This appears to be timeable. Rack and Rails just fixed a similar bug. Over LANs, attackers can figure out the correct MAC for any message.
Also, what the heck is a "salt" on an HMAC-SHA1 signature? If you lose the secret key, you've lost the verifier. You shouldn't be using HMAC signatures in so many places that keying them individually is a problem.
Thanks - this kind of feedback is exactly why we're putting this out for review.
Can you provide pointers or a bit more information as to how the timeable issue works, and what the workaround is?
Is there a more technically correct term we should be using instead of 'salt'? And is that feature a total waste of time? Remember, we're building a framework for other developers to use - so saying "you shouldn't be using HMAC signatures in so many places that keying them individually is a problem" assumes that developers using Django (who may have no crypto / security knowledge at all) will understand that. Is this something we should cover in the documentation?
We try to keep Django's dependencies down to the Python standard library + a database adapter, so I'm pretty limited on which underlying crypto libraries I can use.
How big a deal is that timing attack? Would it be appropriate to ignore it by default, but provide people who are concerned about it the option to swap out the sha1 signing for something using an external library that isn't affected by it. Or even just drop an optional "time.sleep(random.random() * 0.01)" line in to the code that generates the signatures?
It's a big enough deal that if I'm right (I looked at your code for about 15 seconds) and you ship it, you will look ridiculous when someone blogs the exploit code.
Thomas is the security consultant, I sell bingo cards to 60 year old women, take with appropriate grains of salt: the timing attack is impractical against almost all Django installations, and is difficult to exploit Internet-wide in an automated fashion (like, e.g., you can do for Wordpress vulnerabilities).
However, the impact is probably severe if your installation is vulnerable (i.e. if the bad guy can get sufficiently local access to your site over the network, and if you allow him sufficient rejected attempts). This can happen in plausible circumstances. For example, if you host on Slicehost and the bad guy is sufficiently motivated to pay $20 a month and buy himself a slice in your data center, congratulations, it is highly likely you are vulnerable to timing attacks in this manner. (This vulnerability is by no means unique to Slicehost, I'm just using this as a practical example of how a dedicated adversary can plausibly exploit a common deployment scenario.)
If you're vulnerable, the bad guy can compromise signatures given a long enough time. I am not a Django guy but I am a Rails guy, and one common pattern we have is to store things in the session where the session is serialized into the cookie. For example, we might store the authenticated user_id there. (I do.) The signing is what keeps someone from swapping out user_id = 12387 (their freebie account) for user_id = 1 (my all-powerful admin account) and convincing the system that the user logged into their browser is me. If you can forge a signature, free admin for you.
Given that this vulnerability has catastrophic consequences for vulnerable users and you probably encourage coding practices which make users vulnerable to it, I'd put it pretty high on my list of things to fix prior to release. But again, I am not the security guy.

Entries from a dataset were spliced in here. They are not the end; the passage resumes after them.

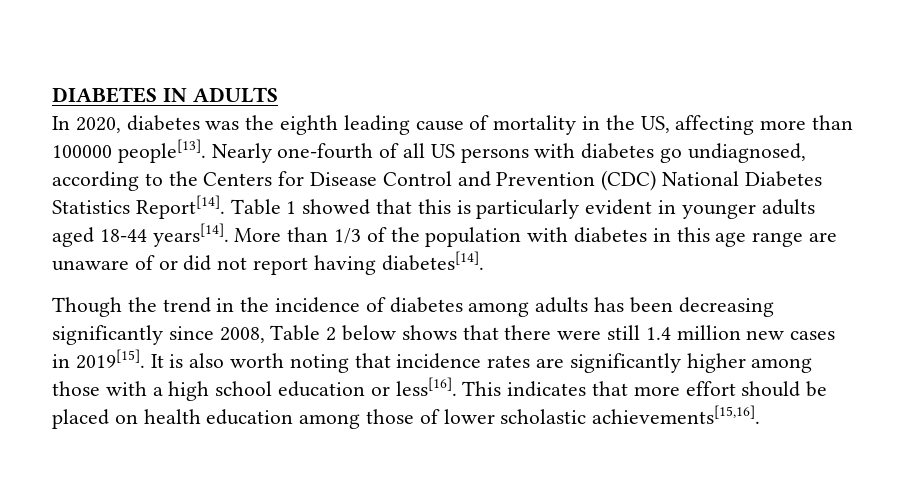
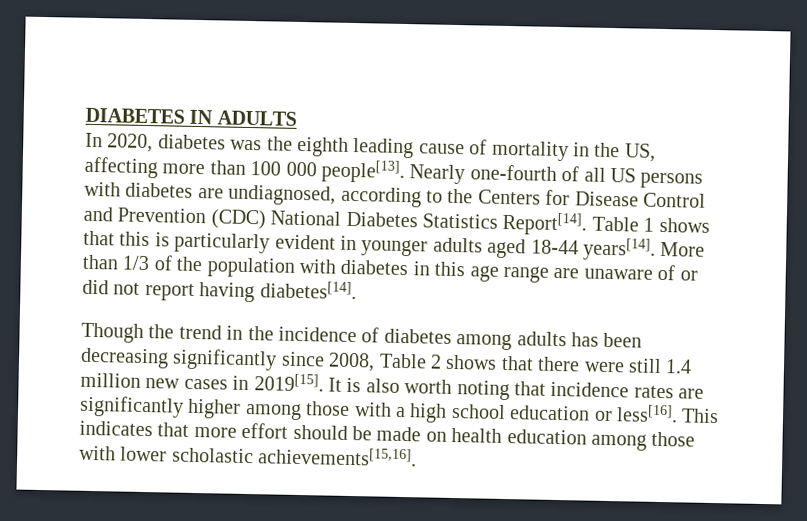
- In 2020, diabetes was the eighth leading cause of mortality in the US, affecting more than 100000 people[13].
+ In 2020, diabetes was the eighth leading cause of mortality in the US, affecting more than 100 000 people[13].
- Nearly one-fourth of all US persons with diabetes go undiagnosed, according to the Centers for Disease Control and Prevention (CDC) National Diabetes Statistics Report[14].
+ Nearly one-fourth of all US persons with diabetes are undiagnosed, according to the Centers for Disease Control and Prevention (CDC) National Diabetes Statistics Report[14].
- Table 1 showed that this is particularly evident in younger adults aged 18-44 years[14].
+ Table 1 shows that this is particularly evident in younger adults aged 18-44 years[14].
- Though the trend in the incidence of diabetes among adults has been decreasing significantly since 2008, Table 2 below shows that there were still 1.4 million new cases in 2019[15].
+ Though the trend in the incidence of diabetes among adults has been decreasing significantly since 2008, Table 2 shows that there were still 1.4 million new cases in 2019[15].
- This indicates that more effort should be placed on health education among those of lower scholastic achievements[15,16].
+ This indicates that more effort should be made on health education among those with lower scholastic achievements[15,16].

I think that the issue is compounded here by the fact that Django is a framework which will be used in hundreds or thousands (or more) of applications deployed all over the world. Any security issue with the framework itself instantly puts thousands of apps at risk.
If you have a single app then you can discount this kind of attack, but when you are producing code that will be used in thousands of other apps, it would be irresponsible to do so.
I think a feature that is catastrophically insecure when deployed at Slicehost is pretty much D.O.A. anywhere, and that Patrick explained it nicely.
I'm sorry for being glib, but something about this Django request rubbed me the wrong way. I get the impression (probably unjustified) that tomorrow the dev team is going to say, "well, that timing problem was the only thing anyone found, so we're good to go". In fact, if they're serious about peer review, the fact that it took 15 seconds to find a critical vulnerability would be a good reason to hold it back for many weeks and to ensure that several competent people signed off on it.
I'm conflicted though, because every other mainstream framework has this functionality, and it's not that complicated to build. I wish they'd stop advertising goofy security "features" like "salts" and key rotation, though.
We've not checked this in yet precisely because, as you say, that good review is important. We don't have anyone in our core community who's a security expert, so that's precisely why we've tried to reach out to the broader web development community for review.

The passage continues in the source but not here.